In recognition of his legal scholarship and expertise in
international law, Chief Justice Renato C. Corona received an Honorary Professorship of Law from Dean Da-Yuan of Renmin University of China Law School in Beijing on October 29, 2010.
Renmin Law School is regarded as the top law school in the People’s Republic of China. In the 60 years since its founding in 1950, this is the first time that a foreign dignitary has been accorded such an honor by Renmin Law School.
Previously, Chief Justice Corona attended the 4th Meeting of the Asia Pacific Judicial Reform Forum in Beijing from October 25-28, 2010, which was attended by several chief justices from other countries.
“I see it not as an honor to me but a recognition of the great friendship between our two countries as well as the affirmation of our common aspirations for peace through the rule of law,” said the Chief Justice of his Honorary Professor of Law title in his acceptance speech.
Speaking on China’s current economic ascendancy, Chief Justice Corona took note of the numerous initiatives the country had adopted when it embarked on economic reforms in 1978. “It revised or adopted new laws on companies, securities regulation, and banking and administrative licensing. Since then, millions upon millions of people have benefited from this well-spring of reforms and have been lifted from the quagmire of poverty to become members of China’s robust middle class,” said the Chief Justice.
“China’s experience has shown that beyond legal jurisprudence, the law, first and foremost, can be a force to empower the poor,” Chief Justice Corona said. “I believe (Chinese leader) Deng Xiaoping had this in mind when he identified other areas, apart from the economy, where changes had to be made before China could become a world power; and one such area is having cases heard in a viable and expanded judicial system.”
Chief Justice Corona added that he shares the same philosophy. “When I assumed office as the 23rd Chief Justice of the Supreme Court of the Philippines more than five months ago, I articulated that my loyalty is to our Constitution alone. We shall uphold the Constitution, the fundamental law in the Philippines, and dispense justice to every man, woman and child. I realize that the people’s right to justice is a public service that only government can provide,” he said.
The Chief Justice added that “No matter the odds, the Supreme Court under my watch will be an active partner of the Filipino people.

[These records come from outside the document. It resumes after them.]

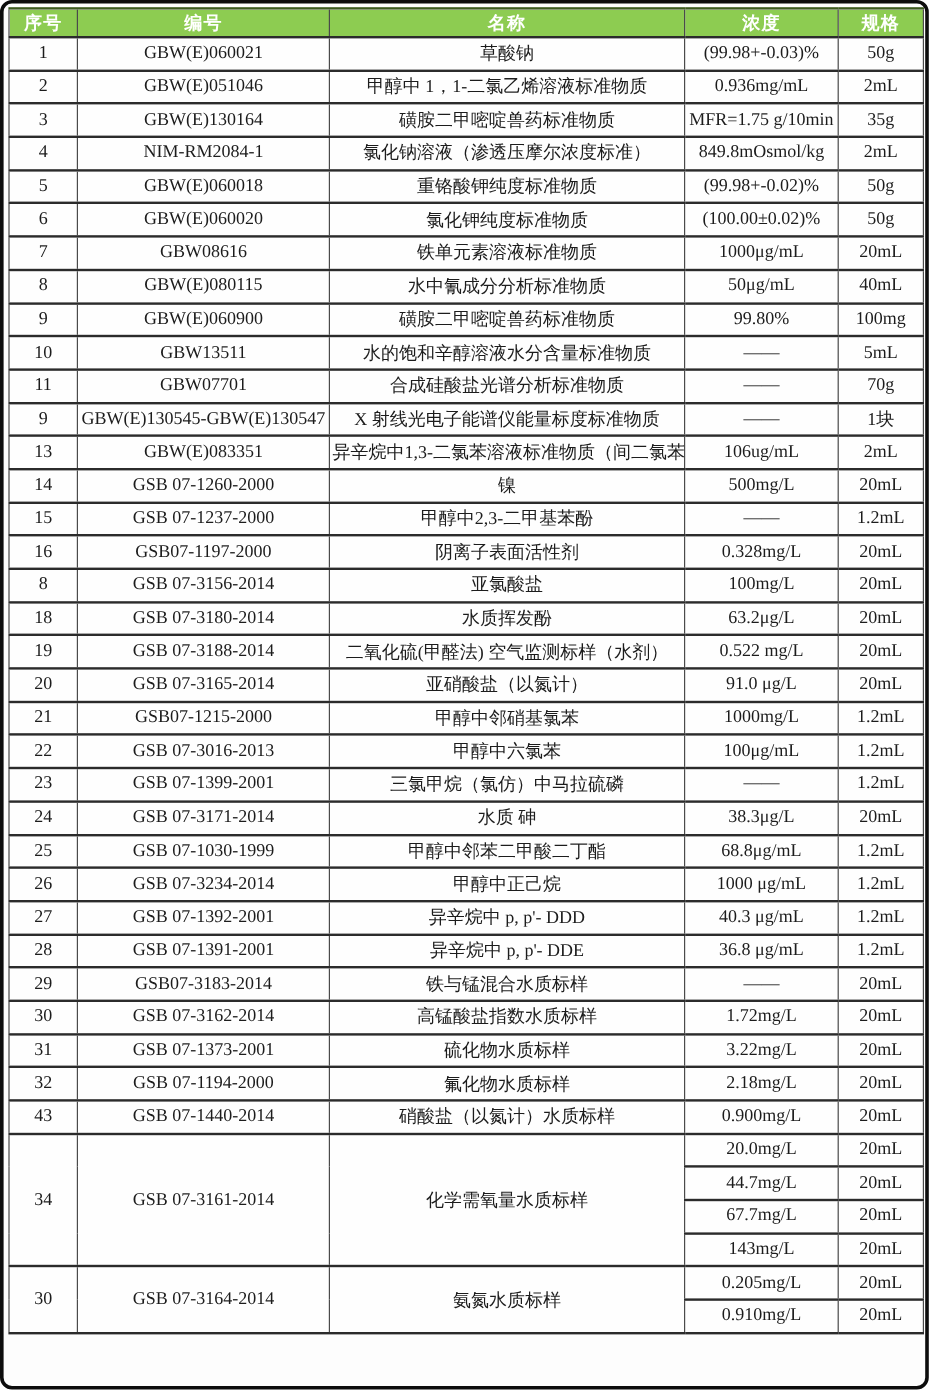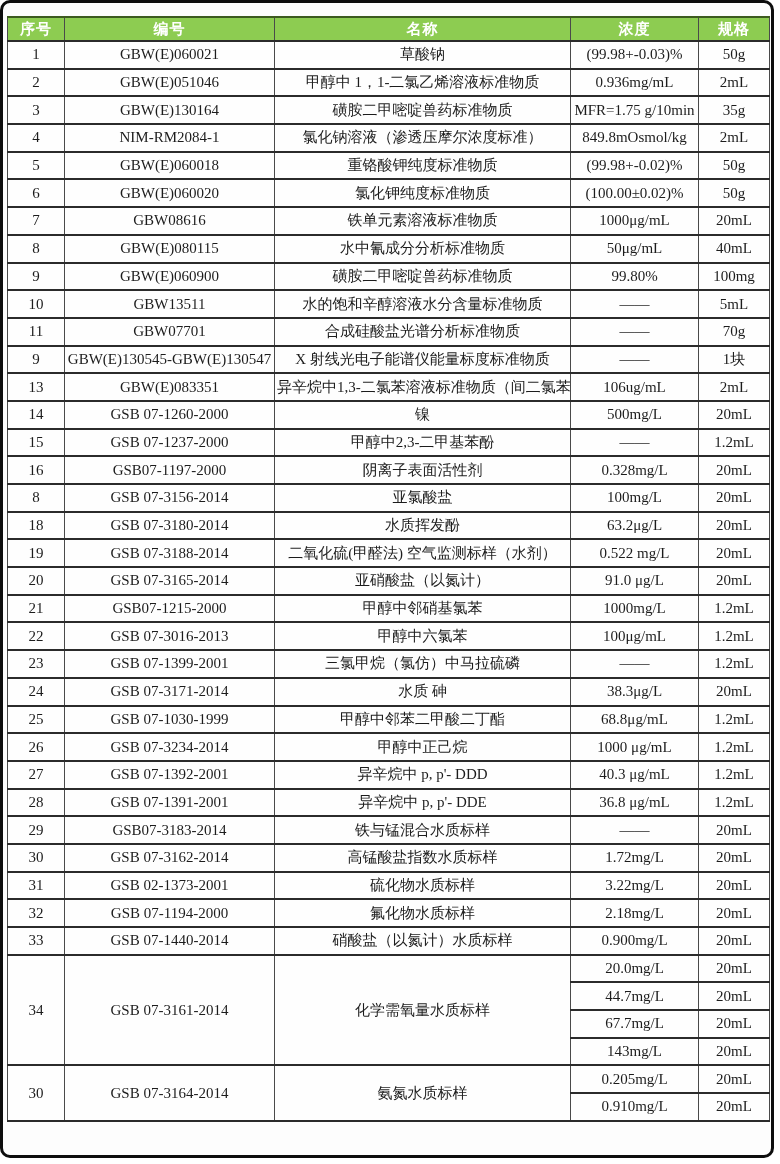"序号" table.rm-table { top: 13px -> 3px }
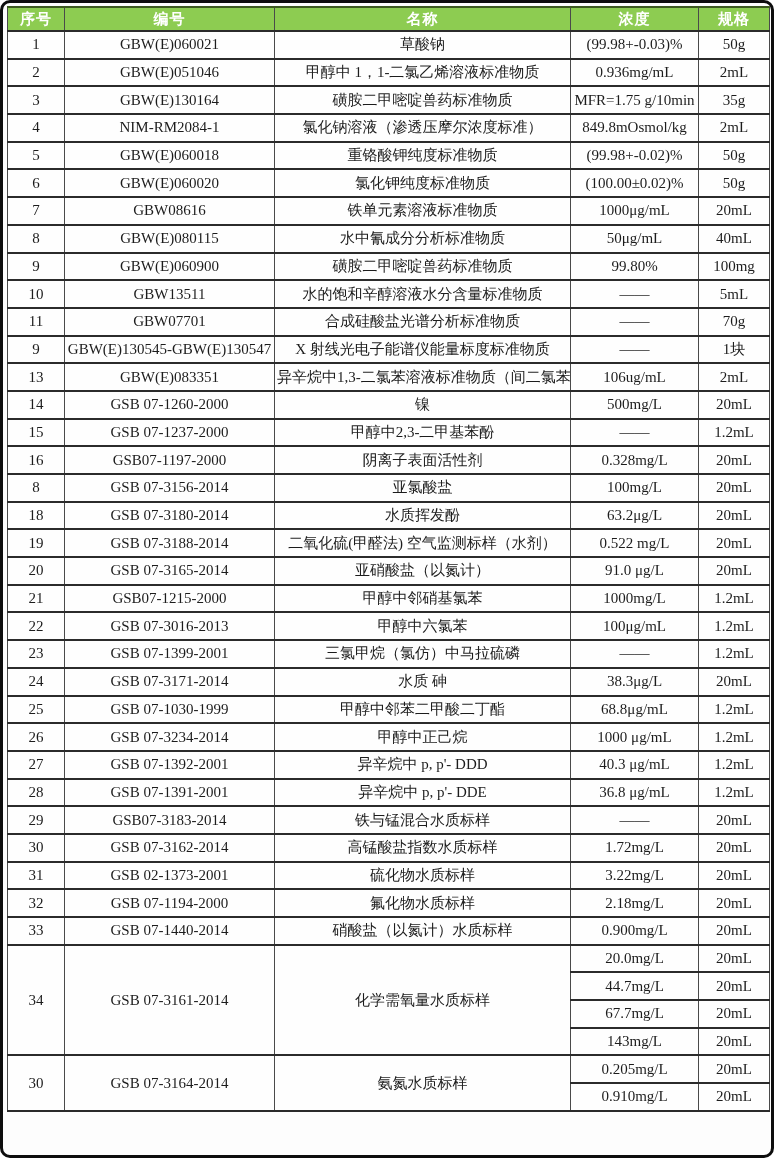"GSB 02-1373-2001" td { text: 02-1373-2001 -> 07-1373-2001 }
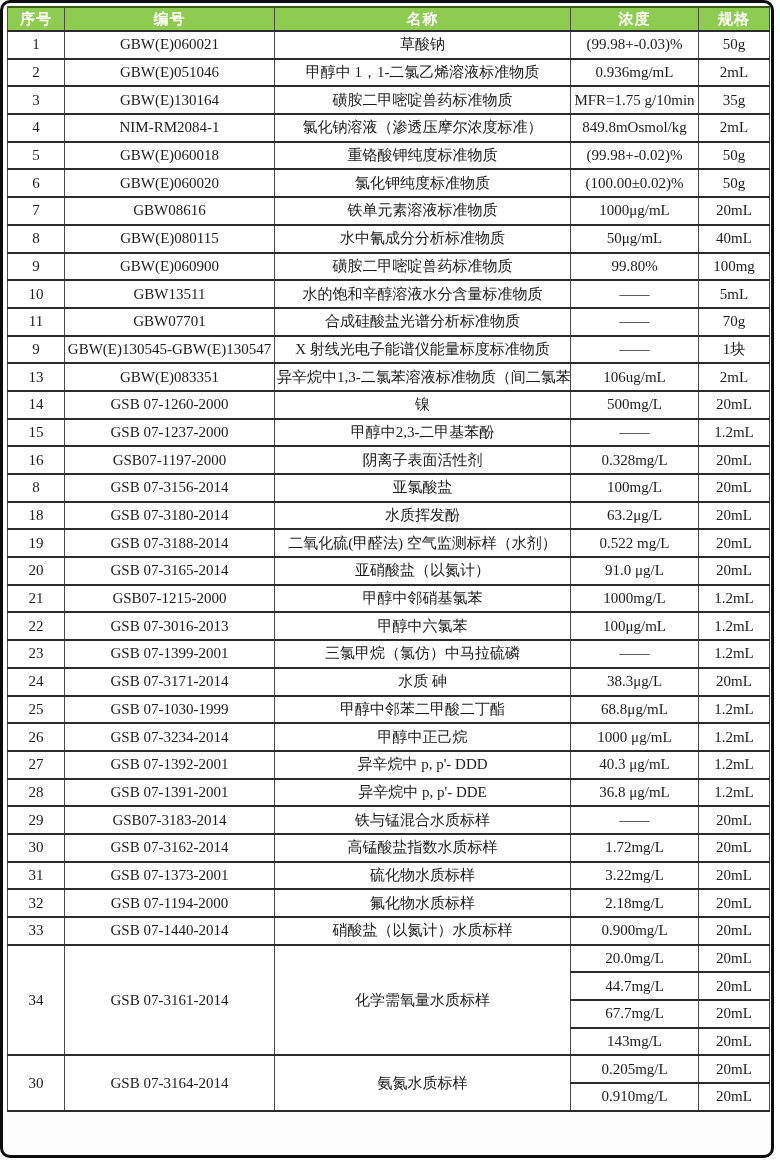"33" td { text: 33 -> 43 }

This is neither lip service nor posturing. I am determined more than ever to bring about a better quality of life for our countrymen and make sure that the Judiciary is efficient, effective, and accessible to our people, especially the poor.”
He then identified three reform areas that the Philippine Supreme Court will prioritize to increase the Filipino people’s access to justice: the use of alternative dispute resolution to declog the court dockets; the nationwide implementation of the Enhanced Case Flow Management System to modernize Philippine courts; and the expansion of the Supreme Court’s Enhanced Justice on Wheels Project.
“Judicial reform is an on-going process,” Chief Justice Corona emphasized. “As we set out our sights to improve the Judiciary in the Philippines, I am inspired by the commitment and excellence of Renmin Law School in more than half a century of its existence. Now that I have become an Honorary Professor of Law in this acclaimed institution, I find it my duty to in turn honor such cherished values by being an ‘outstanding exemplar for the nation and the backbone of society.’ We shall emulate and use this principle to contribute to the strengthening of the great institution that is the Supreme Court of the Philippines,” he said.